Haben Sie diese installiert, entpacken Sie den Gimp-Quelltext aus dem Archiv gimp-2.2.0.tar.bz2 von der Heft-CD. Wechseln Sie danach ins neue Verzeichnis gimp-2.2.0 und kompilieren Sie das Programm mit den Befehlen ./configure und anschließend make. Danach benötigen root-Rechte über den Befehl su zum Installieren des neuen Gimp mit make install.

Beim ersten Start mit dem Kommando gimp-2.2 bietet Ihnen der Einrichtungsassistent an, die Einstellungen aus Version 2.0 zu übernehmen, oder die Konfiguration erneut vorzunehmen.

Polierte Benutzeroberfläche

Der Aufbau der Hauptfenster hat sich in der neuen Version kaum geändert. Die Dialoge und Werkzeugfenster jedoch gestalteten die Entwickler gemäß der Gnome Human Interface Guidelines [2] um. Diese Richtlinie beschreibt die vom Gnome-Projekt angestrebten Eigenschaften für benutzerfreundliche Programme. So fassen Aufklappleisten in Dialogfenstern weniger häufig verwendete Gimp-Optionen zusammen und sorgen damit für ein aufgeräumtes Benutzer-Interface, ohne dass der Benutzer auf Features verzichten müsste (Abbildung 1).

Abbildung 1

Abbildung 1: Seltener benutzte Funktionen lassen sich einklappen (links), stehen bei Bedarf aber zur Verfügung (rechts).

Das Werkzeugfenster lässt sich jetzt so konfigurieren, dass es nur die individuell benötigten Hilfsmittel anzeigt. Unter DateiDialogeWerkzeuge entfernen Sie Tools. Außerdem fügen Sie hier bei häufigem Bedarf die Farbwerkzeuge aus dem Menü WerkzeugeFarben dem Werkzeugfenster hinzu.

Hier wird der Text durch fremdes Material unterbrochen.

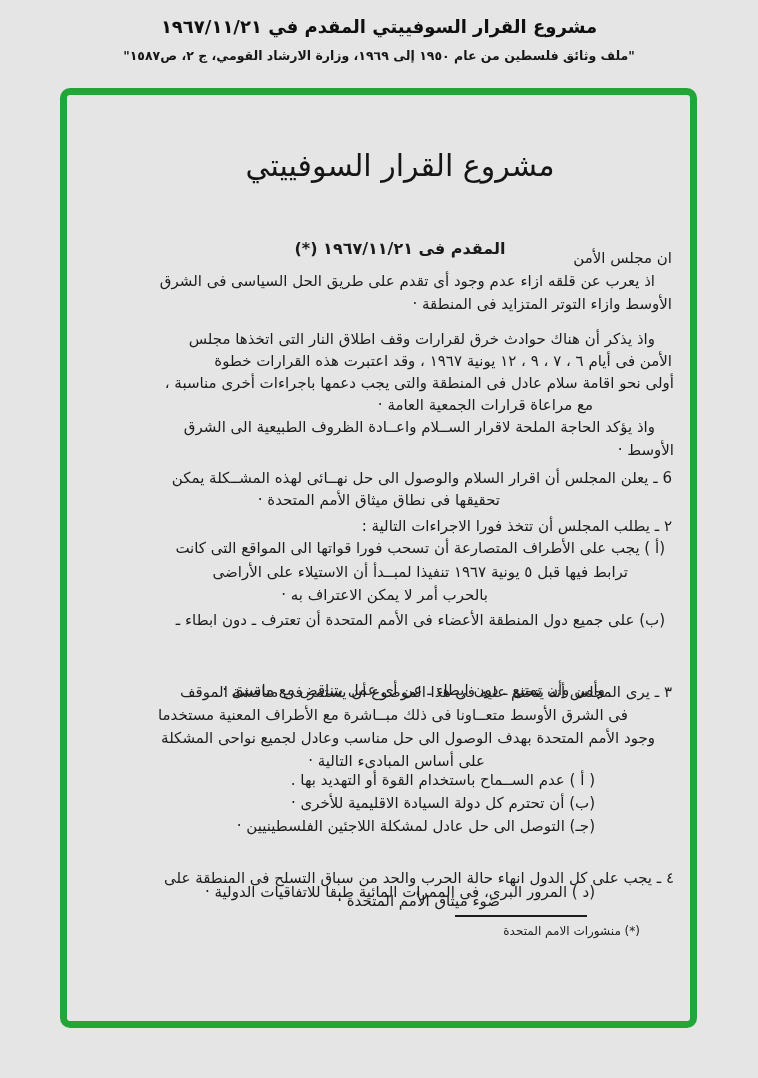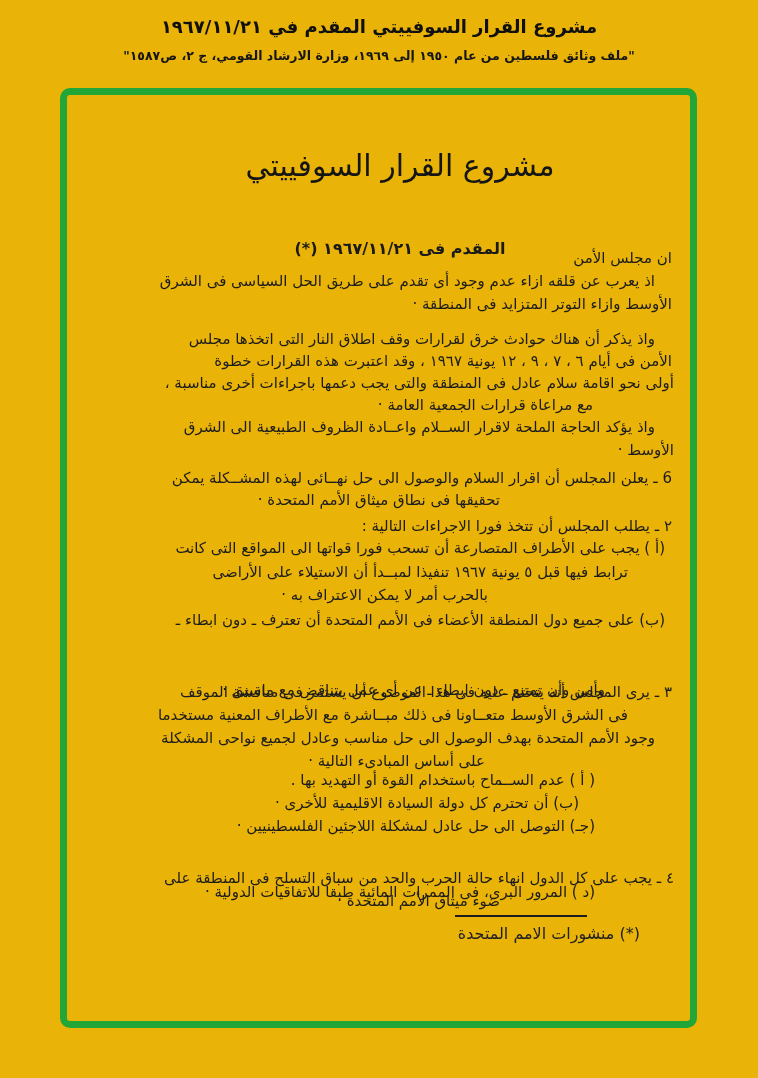"مشروع القرار السوفييتي المقدم في" .page { background: #eab308 -> #e5e5e5 }
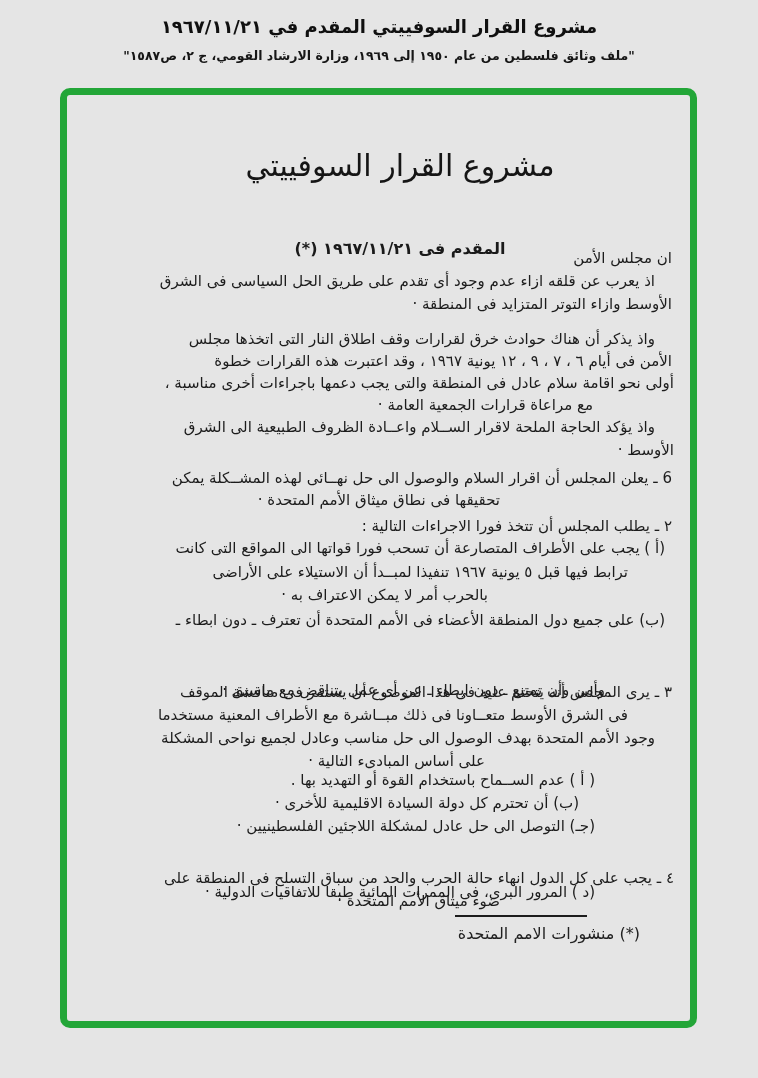"(ب) أن تحترم كل دولة" div.ln { right: 179px -> 163px }
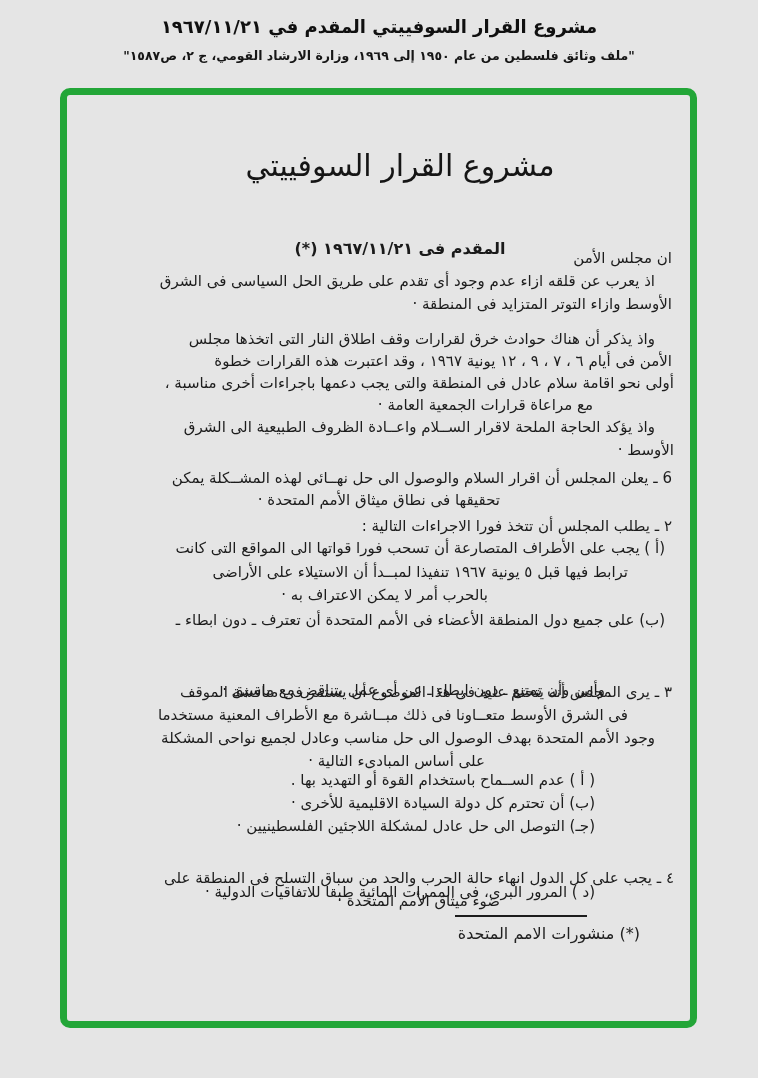"(*) منشورات الامم المتحدة" .fn { font-size: 16px -> 12px }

Weitere neue Konfigurationsmöglichkeiten bietet der Dialog DateiEinstellungenWerkzeugfenster. Die Felder zur Farb- und Pinselauswahl im unteren Bereich des Fensters lassen sich hier ausblenden. Als Zusatz gibt es auf Wunsch eine Miniaturansicht des derzeit bearbeiteten Bildes – das sorgt für sofortigen Überblick bei vielen geöffneten Dateien.